=== Data records ===

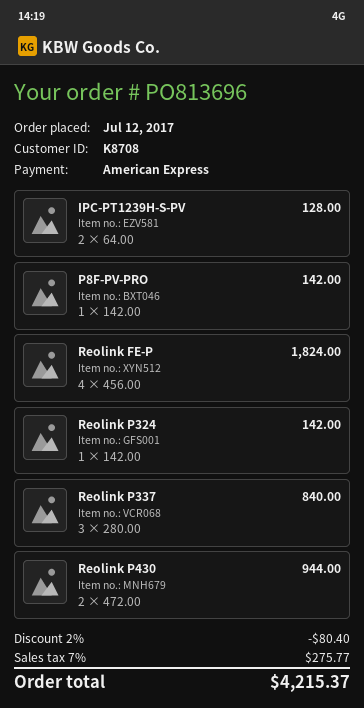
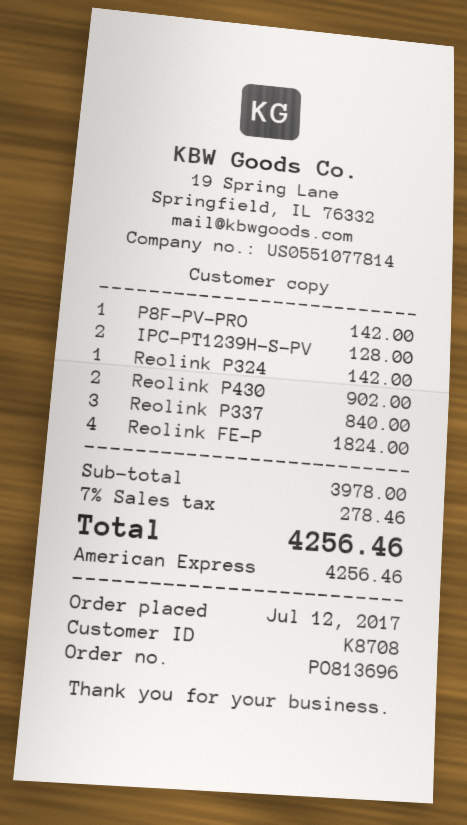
Reolink P430: 2 for 944.00 -> 2 for 902.00
discount: 2% = 80.40 -> none
tax: 7% = 275.77 -> 7% = 278.46
total: 4215.37 -> 4256.46

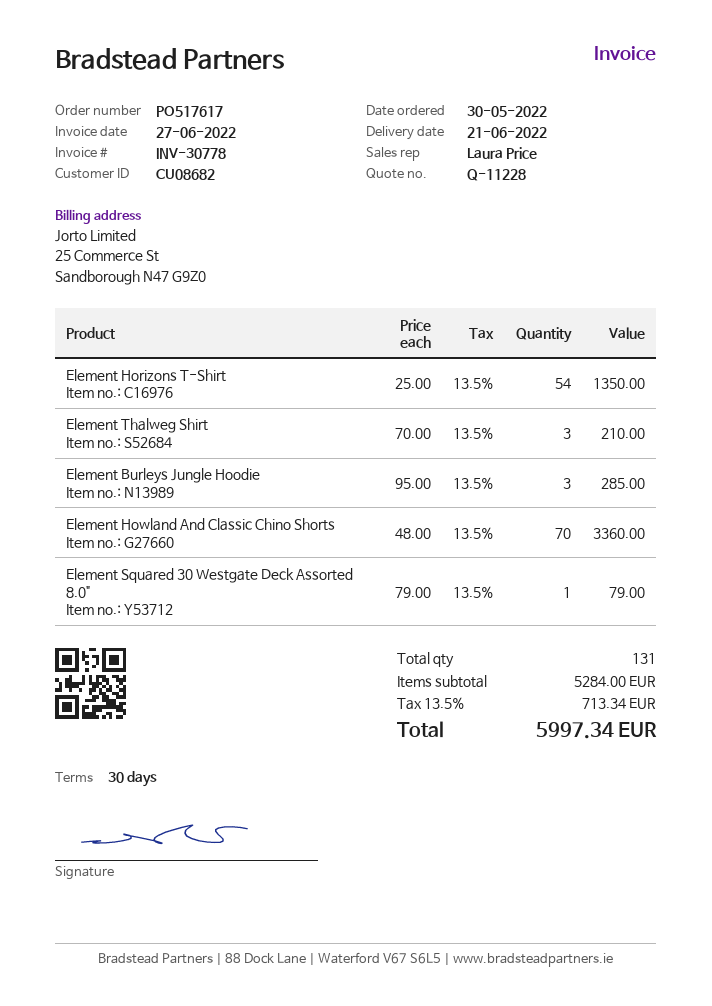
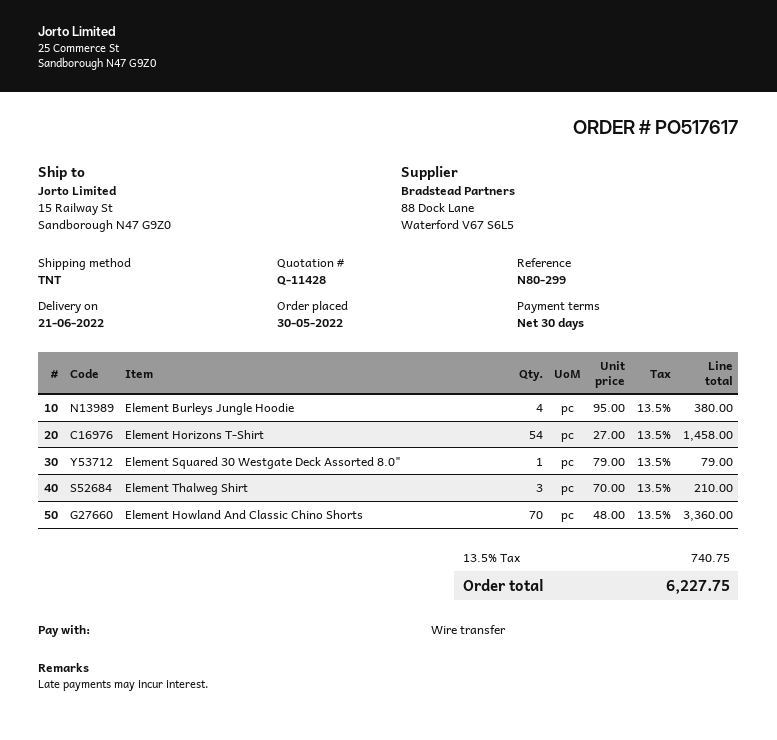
quote number: Q-11228 -> Q-11428
Element Horizons T-Shirt: 54 x 25.00 = 1350.00 -> 54 x 27.00 = 1458.00
Element Burleys Jungle Hoodie: 3 x 95.00 = 285.00 -> 4 x 95.00 = 380.00
tax: 13.5% = 713.34 -> 13.5% = 740.75
total: 5997.34 -> 6227.75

===

§ **Assignment**
Check each line of the entries above for the string "total", and return those that contain it.

§ **Response for this exercise**
total: 4215.37 -> 4256.46
total: 5997.34 -> 6227.75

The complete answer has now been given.